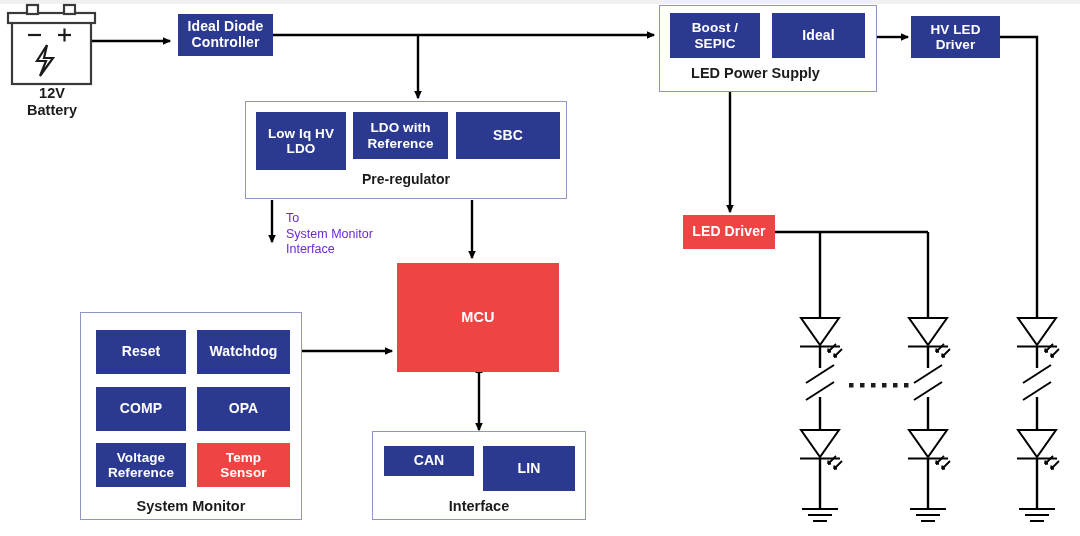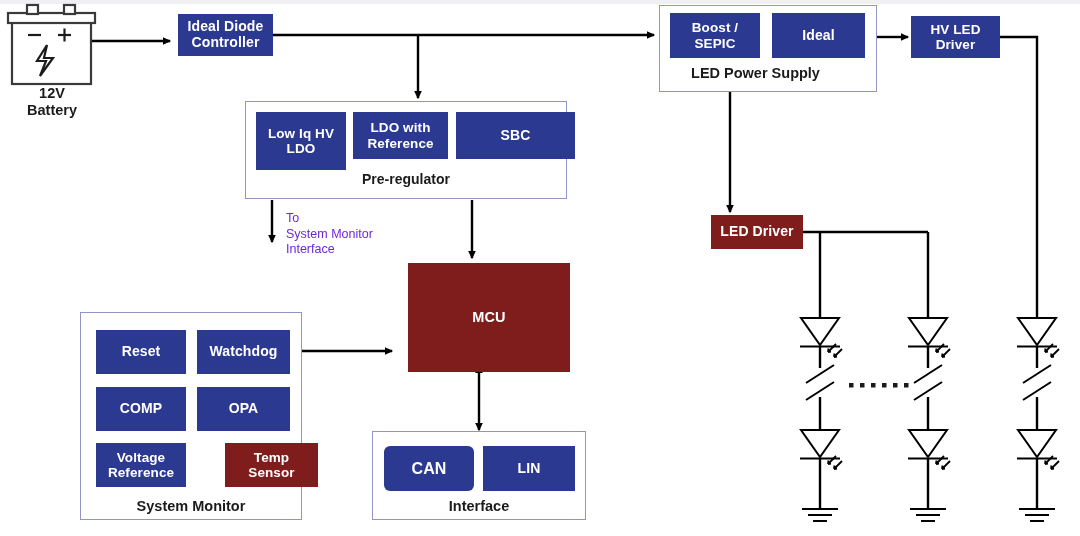--- a/index.html
+++ b/index.html
@@ -18,21 +18,21 @@
     position:absolute;
     background:#2B3990;
     color:#ffffff;
     font-weight:bold;
     display:flex;align-items:center;justify-content:center;
     text-align:center;
     line-height:1.12;
     letter-spacing:0.1px;
     box-sizing:border-box;
   }
-  .blk.gray{background:#7f1d1d;color:#ffffff;margin-left:28px;}
+  .blk.gray{background:#ef4444;color:#ffffff;}
   .group{
     position:absolute;
     border:1.5px solid #9194C6;
     background:transparent;
     box-sizing:border-box;
   }
   .grouplabel{
     position:absolute;
     color:#1b1b1b;
     font-weight:bold;
@@ -217,42 +217,42 @@
 Battery</div>
 
   <div class="blk" style="left:178px;top:14px;width:95px;height:42px;font-size:14px;white-space:pre;">Ideal Diode
 Controller</div>
 
   <div class="group" style="left:245px;top:101px;width:322px;height:98px;"></div>
   <div class="blk" style="left:256px;top:112px;width:90px;height:58px;font-size:13.5px;white-space:pre;">Low Iq HV
 LDO</div>
   <div class="blk" style="left:353px;top:112px;width:95px;height:47px;font-size:13.5px;white-space:pre;">LDO with
 Reference</div>
-  <div class="blk" style="left:456px;top:112px;width:119px;height:47px;font-size:14px;white-space:pre;">SBC</div>
+  <div class="blk" style="left:456px;top:112px;width:104px;height:47px;font-size:14px;white-space:pre;">SBC</div>
   <div class="grouplabel" style="left:245px;top:171px;width:322px;font-size:14px;">Pre-regulator</div>
 
   <div class="note" style="left:286px;top:211px;">To
 System Monitor
 Interface</div>
 
-  <div class="blk gray" style="left:380px;top:263px;width:162px;height:109px;font-size:14.5px;">MCU</div>
+  <div class="blk gray" style="left:397px;top:263px;width:162px;height:109px;font-size:14.5px;">MCU</div>
 
   <div class="group" style="left:80px;top:312px;width:222px;height:208px;"></div>
   <div class="blk" style="left:96px;top:330px;width:90px;height:44px;font-size:14px;white-space:pre;">Reset</div>
   <div class="blk" style="left:197px;top:330px;width:93px;height:44px;font-size:14px;white-space:pre;">Watchdog</div>
   <div class="blk" style="left:96px;top:387px;width:90px;height:44px;font-size:14px;white-space:pre;">COMP</div>
   <div class="blk" style="left:197px;top:387px;width:93px;height:44px;font-size:14px;white-space:pre;">OPA</div>
   <div class="blk" style="left:96px;top:443px;width:90px;height:44px;font-size:13.5px;white-space:pre;">Voltage
 Reference</div>
   <div class="blk gray" style="left:197px;top:443px;width:93px;height:44px;font-size:13.5px;white-space:pre;">Temp
 Sensor</div>
   <div class="grouplabel" style="left:80px;top:498px;width:222px;font-size:14.5px;">System Monitor</div>
 
   <div class="group" style="left:372px;top:431px;width:214px;height:89px;"></div>
-  <div class="blk" style="left:384px;top:446px;width:90px;height:45px;font-size:16px;white-space:pre;border-radius:6px;">CAN</div>
+  <div class="blk" style="left:384px;top:446px;width:90px;height:30px;font-size:14px;white-space:pre;">CAN</div>
   <div class="blk" style="left:483px;top:446px;width:92px;height:45px;font-size:14px;white-space:pre;">LIN</div>
   <div class="grouplabel" style="left:372px;top:498px;width:214px;font-size:14.5px;">Interface</div>
 
   <div class="group" style="left:659px;top:5px;width:218px;height:87px;"></div>
   <div class="blk" style="left:670px;top:13px;width:90px;height:45px;font-size:13.5px;white-space:pre;">Boost /
 SEPIC</div>
   <div class="blk" style="left:772px;top:13px;width:93px;height:45px;font-size:14px;white-space:pre;">Ideal</div>
   <div class="grouplabel" style="left:659px;top:65px;width:193px;font-size:14.5px;">LED Power Supply</div>
 
   <div class="blk" style="left:911px;top:16px;width:89px;height:42px;font-size:13.5px;white-space:pre;">HV LED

### [Problem statement]
Transcribe all of the material exactly, leaving out whatever pictures it contains.

### [Written solution]
--- a/index.html
+++ b/index.html
@@ -18,21 +18,21 @@
     position:absolute;
     background:#2B3990;
     color:#ffffff;
     font-weight:bold;
     display:flex;align-items:center;justify-content:center;
     text-align:center;
     line-height:1.12;
     letter-spacing:0.1px;
     box-sizing:border-box;
   }
-  .blk.gray{background:#7f1d1d;color:#ffffff;margin-left:28px;}
+  .blk.gray{background:#ef4444;color:#ffffff;}
   .group{
     position:absolute;
     border:1.5px solid #9194C6;
     background:transparent;
     box-sizing:border-box;
   }
   .grouplabel{
     position:absolute;
     color:#1b1b1b;
     font-weight:bold;
@@ -217,42 +217,42 @@
 Battery</div>
 
   <div class="blk" style="left:178px;top:14px;width:95px;height:42px;font-size:14px;white-space:pre;">Ideal Diode
 Controller</div>
 
   <div class="group" style="left:245px;top:101px;width:322px;height:98px;"></div>
   <div class="blk" style="left:256px;top:112px;width:90px;height:58px;font-size:13.5px;white-space:pre;">Low Iq HV
 LDO</div>
   <div class="blk" style="left:353px;top:112px;width:95px;height:47px;font-size:13.5px;white-space:pre;">LDO with
 Reference</div>
-  <div class="blk" style="left:456px;top:112px;width:119px;height:47px;font-size:14px;white-space:pre;">SBC</div>
+  <div class="blk" style="left:456px;top:112px;width:104px;height:47px;font-size:14px;white-space:pre;">SBC</div>
   <div class="grouplabel" style="left:245px;top:171px;width:322px;font-size:14px;">Pre-regulator</div>
 
   <div class="note" style="left:286px;top:211px;">To
 System Monitor
 Interface</div>
 
-  <div class="blk gray" style="left:380px;top:263px;width:162px;height:109px;font-size:14.5px;">MCU</div>
+  <div class="blk gray" style="left:397px;top:263px;width:162px;height:109px;font-size:14.5px;">MCU</div>
 
   <div class="group" style="left:80px;top:312px;width:222px;height:208px;"></div>
   <div class="blk" style="left:96px;top:330px;width:90px;height:44px;font-size:14px;white-space:pre;">Reset</div>
   <div class="blk" style="left:197px;top:330px;width:93px;height:44px;font-size:14px;white-space:pre;">Watchdog</div>
   <div class="blk" style="left:96px;top:387px;width:90px;height:44px;font-size:14px;white-space:pre;">COMP</div>
   <div class="blk" style="left:197px;top:387px;width:93px;height:44px;font-size:14px;white-space:pre;">OPA</div>
   <div class="blk" style="left:96px;top:443px;width:90px;height:44px;font-size:13.5px;white-space:pre;">Voltage
 Reference</div>
   <div class="blk gray" style="left:197px;top:443px;width:93px;height:44px;font-size:13.5px;white-space:pre;">Temp
 Sensor</div>
   <div class="grouplabel" style="left:80px;top:498px;width:222px;font-size:14.5px;">System Monitor</div>
 
   <div class="group" style="left:372px;top:431px;width:214px;height:89px;"></div>
-  <div class="blk" style="left:384px;top:446px;width:90px;height:45px;font-size:16px;white-space:pre;border-radius:6px;">CAN</div>
+  <div class="blk" style="left:384px;top:446px;width:90px;height:30px;font-size:14px;white-space:pre;">CAN</div>
   <div class="blk" style="left:483px;top:446px;width:92px;height:45px;font-size:14px;white-space:pre;">LIN</div>
   <div class="grouplabel" style="left:372px;top:498px;width:214px;font-size:14.5px;">Interface</div>
 
   <div class="group" style="left:659px;top:5px;width:218px;height:87px;"></div>
   <div class="blk" style="left:670px;top:13px;width:90px;height:45px;font-size:13.5px;white-space:pre;">Boost /
 SEPIC</div>
   <div class="blk" style="left:772px;top:13px;width:93px;height:45px;font-size:14px;white-space:pre;">Ideal</div>
   <div class="grouplabel" style="left:659px;top:65px;width:193px;font-size:14.5px;">LED Power Supply</div>
 
   <div class="blk" style="left:911px;top:16px;width:89px;height:42px;font-size:13.5px;white-space:pre;">HV LED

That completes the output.